From the line that contains "FALKE SK2 Mens Ski Socks in Lime: 2 -> 1" through the end of the records below, write out each line exactly as it appears, but not the pictures.

Dataset excerpts

=====

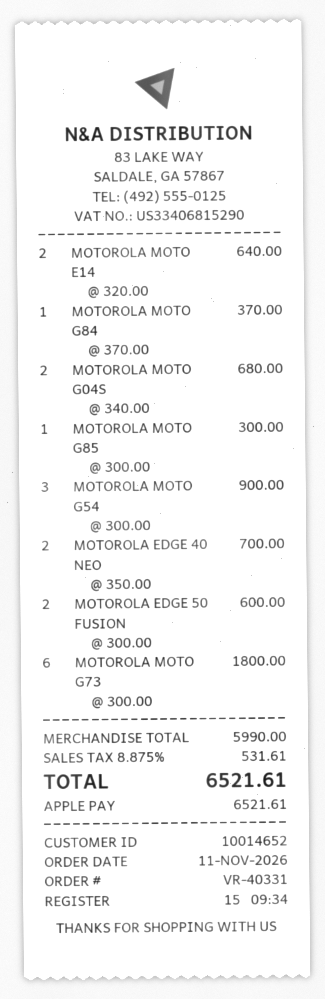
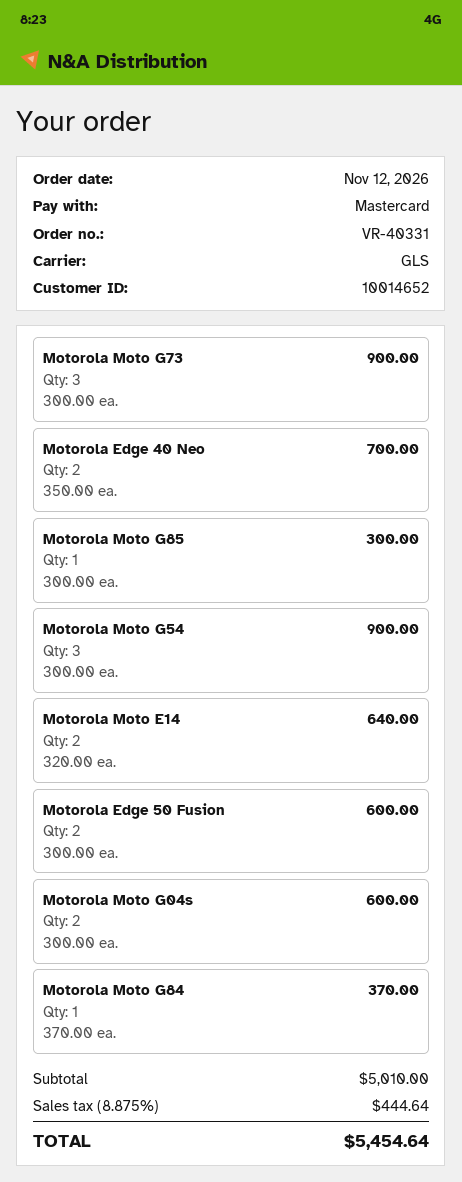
order date: 2026-11-11 -> 2026-11-12
payment method: Apple Pay -> Mastercard
MOTOROLA MOTO G04S: 2 x 340.00 = 680.00 -> 2 x 300.00 = 600.00
MOTOROLA MOTO G73: 6 x 300.00 = 1800.00 -> 3 x 300.00 = 900.00
subtotal: 5990.00 -> 5010.00
tax: 8.875% = 531.61 -> 8.875% = 444.64
total: 6521.61 -> 5454.64

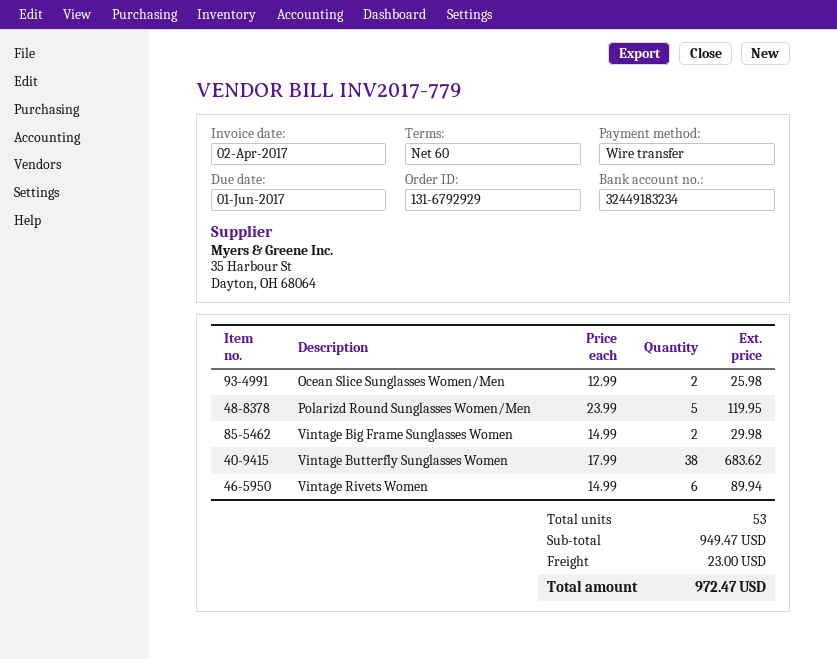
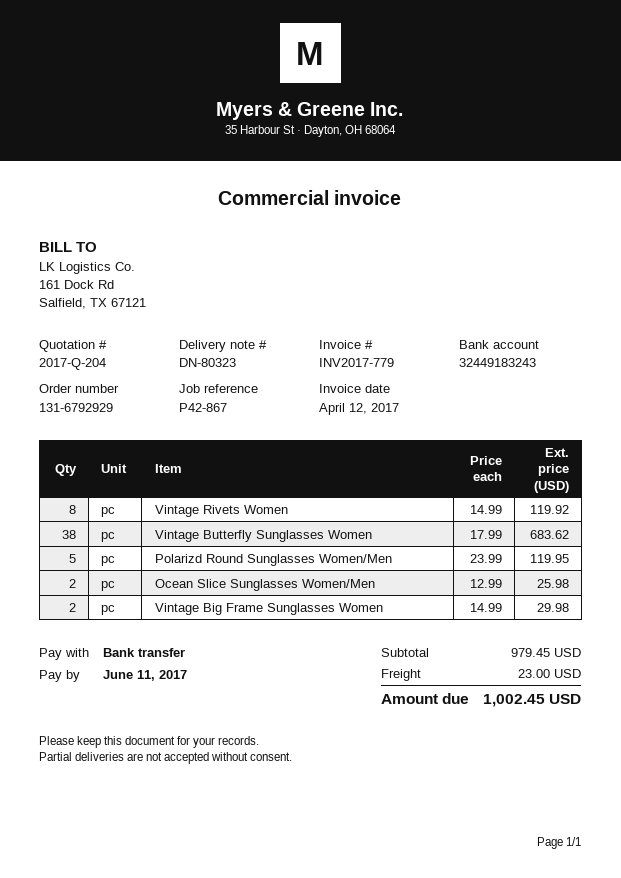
invoice date: 2017-04-02 -> 2017-04-12
due date: 2017-06-01 -> 2017-06-11
bank account: 32449183234 -> 32449183243
Vintage Rivets Women: 6 x 14.99 = 89.94 -> 8 x 14.99 = 119.92
subtotal: 949.47 -> 979.45
total: 972.47 -> 1002.45

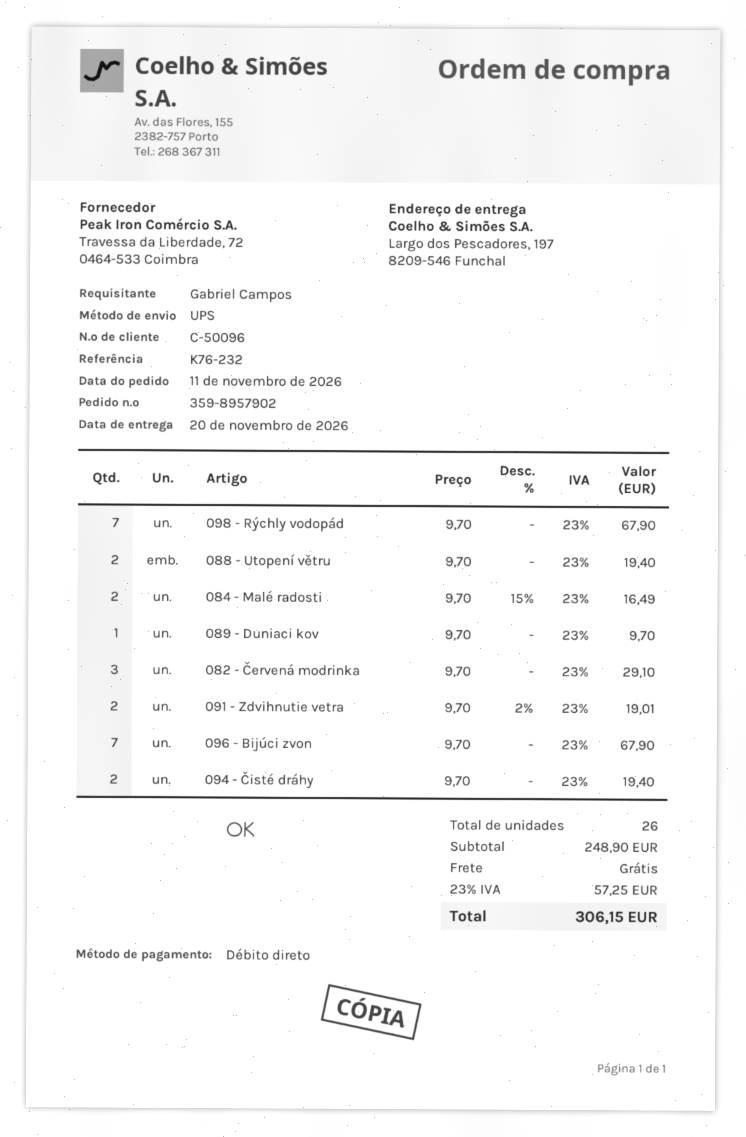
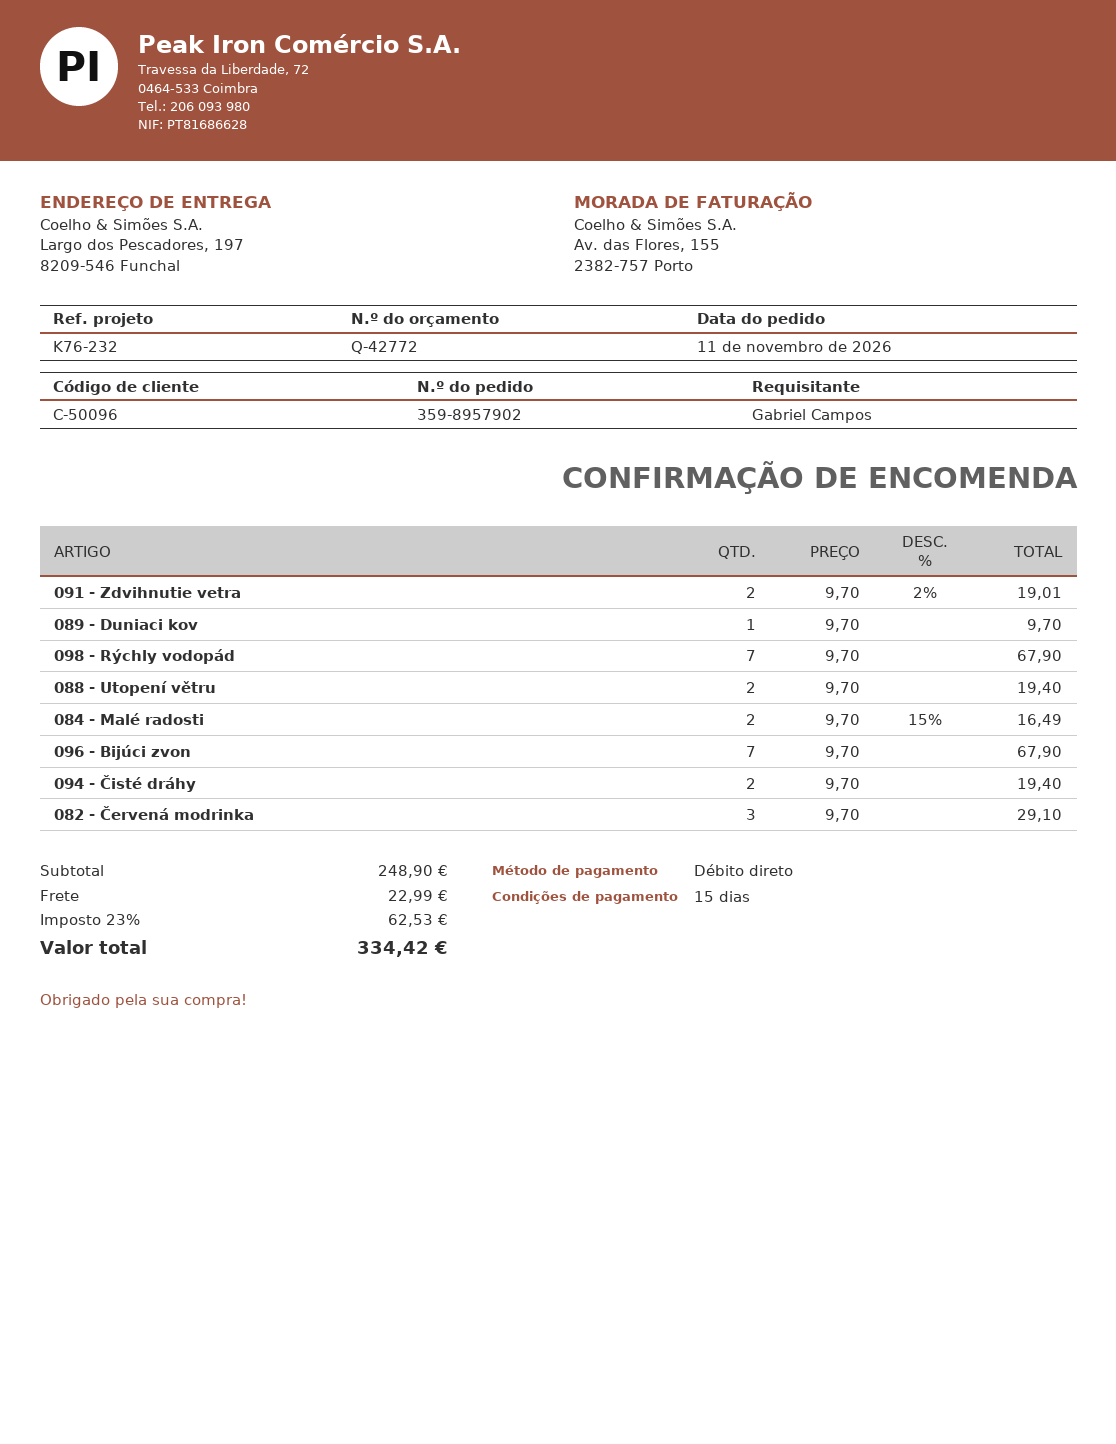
shipping: 0.00 -> 22.99
tax: 23% = 57.25 -> 23% = 62.53
total: 306.15 -> 334.42

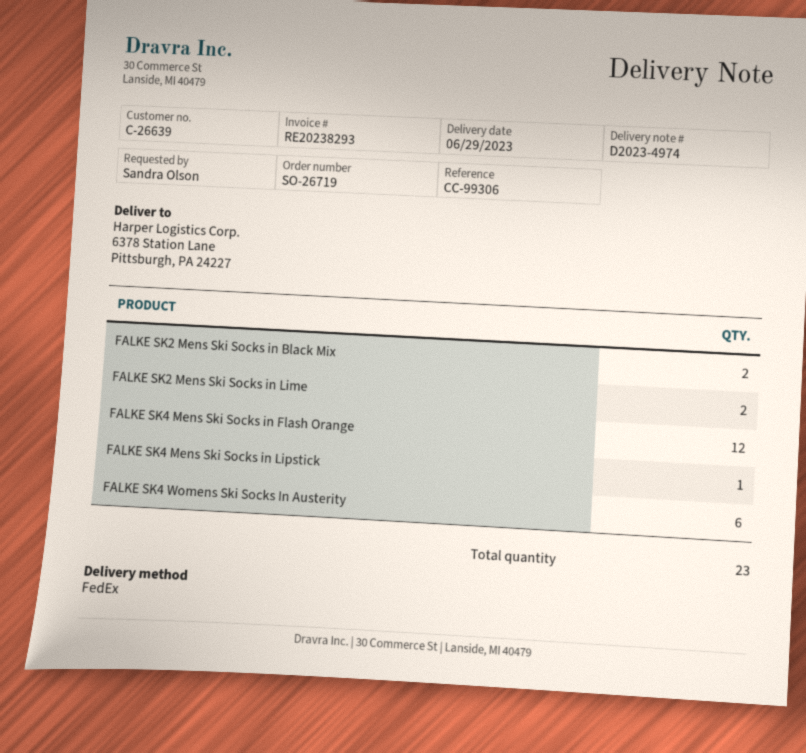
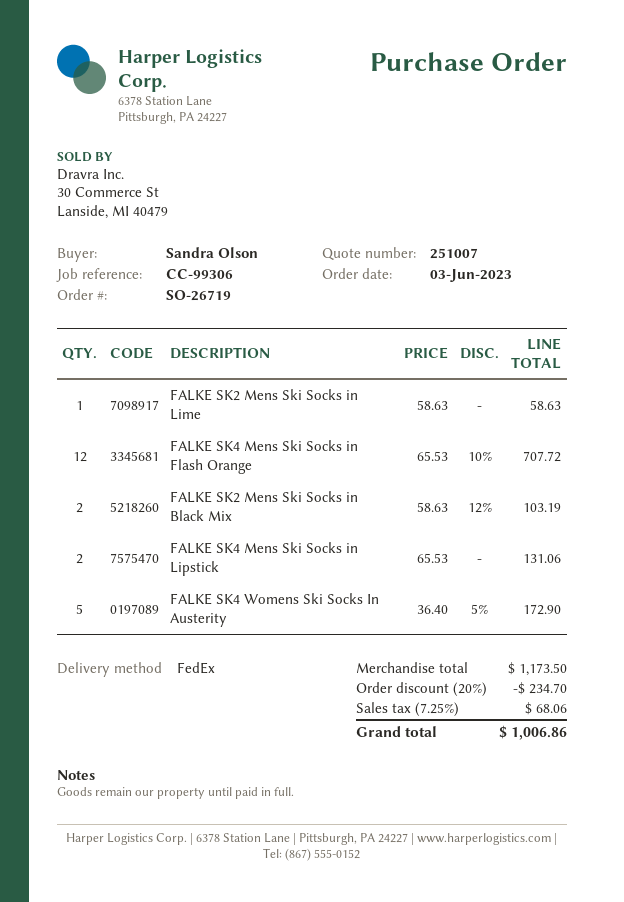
FALKE SK2 Mens Ski Socks in Lime: 2 -> 1
FALKE SK4 Mens Ski Socks in Lipstick: 1 -> 2
FALKE SK4 Womens Ski Socks In Austerity: 6 -> 5

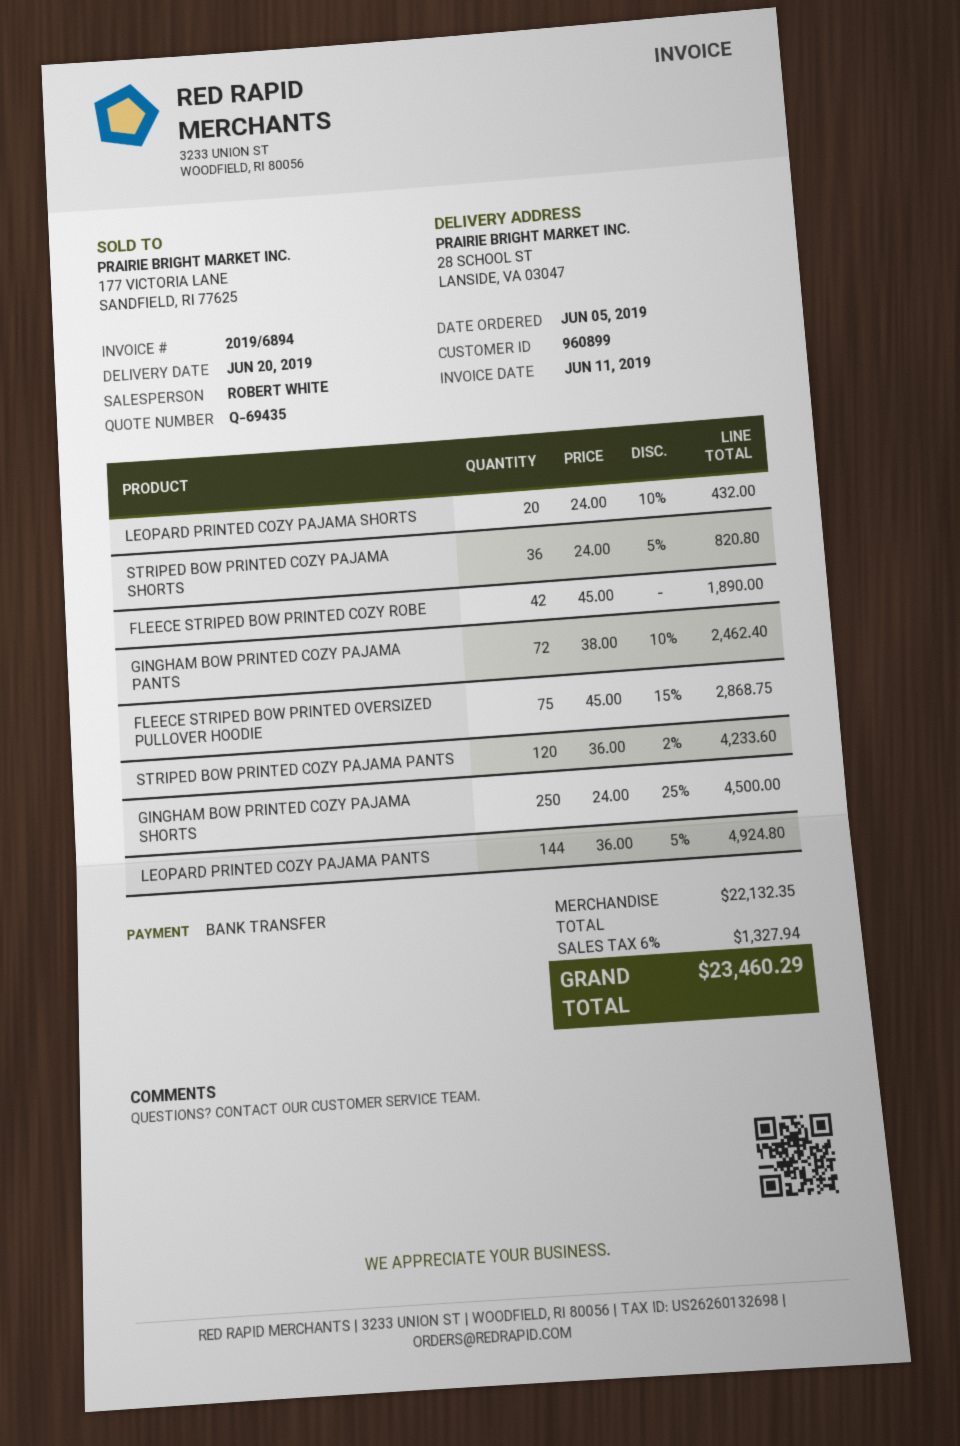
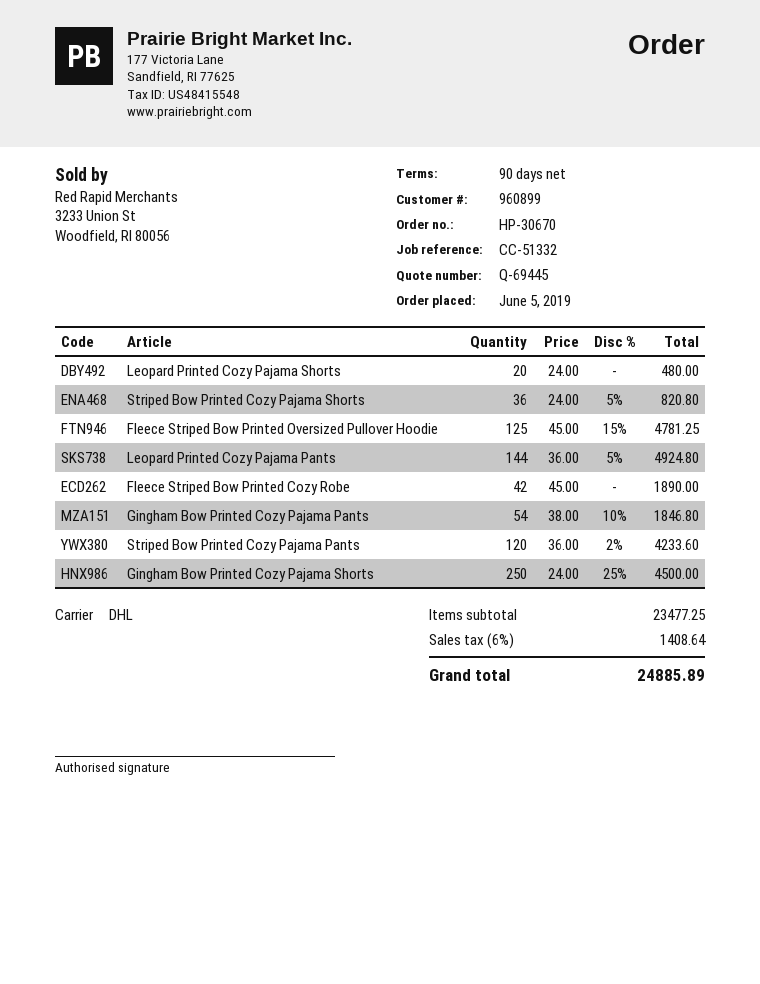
quote number: Q-69435 -> Q-69445
LEOPARD PRINTED COZY PAJAMA SHORTS: 20 x 24.00 - 10% = 432.00 -> 20 x 24.00 = 480.00
GINGHAM BOW PRINTED COZY PAJAMA PANTS: 72 x 38.00 - 10% = 2462.40 -> 54 x 38.00 - 10% = 1846.80
FLEECE STRIPED BOW PRINTED OVERSIZED PULLOVER HOODIE: 75 x 45.00 - 15% = 2868.75 -> 125 x 45.00 - 15% = 4781.25
subtotal: 22132.35 -> 23477.25
tax: 6% = 1327.94 -> 6% = 1408.64
total: 23460.29 -> 24885.89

=====

Answer area
FALKE SK2 Mens Ski Socks in Lime: 2 -> 1
FALKE SK4 Mens Ski Socks in Lipstick: 1 -> 2
FALKE SK4 Womens Ski Socks In Austerity: 6 -> 5

quote number: Q-69435 -> Q-69445
LEOPARD PRINTED COZY PAJAMA SHORTS: 20 x 24.00 - 10% = 432.00 -> 20 x 24.00 = 480.00
GINGHAM BOW PRINTED COZY PAJAMA PANTS: 72 x 38.00 - 10% = 2462.40 -> 54 x 38.00 - 10% = 1846.80
FLEECE STRIPED BOW PRINTED OVERSIZED PULLOVER HOODIE: 75 x 45.00 - 15% = 2868.75 -> 125 x 45.00 - 15% = 4781.25
subtotal: 22132.35 -> 23477.25
tax: 6% = 1327.94 -> 6% = 1408.64
total: 23460.29 -> 24885.89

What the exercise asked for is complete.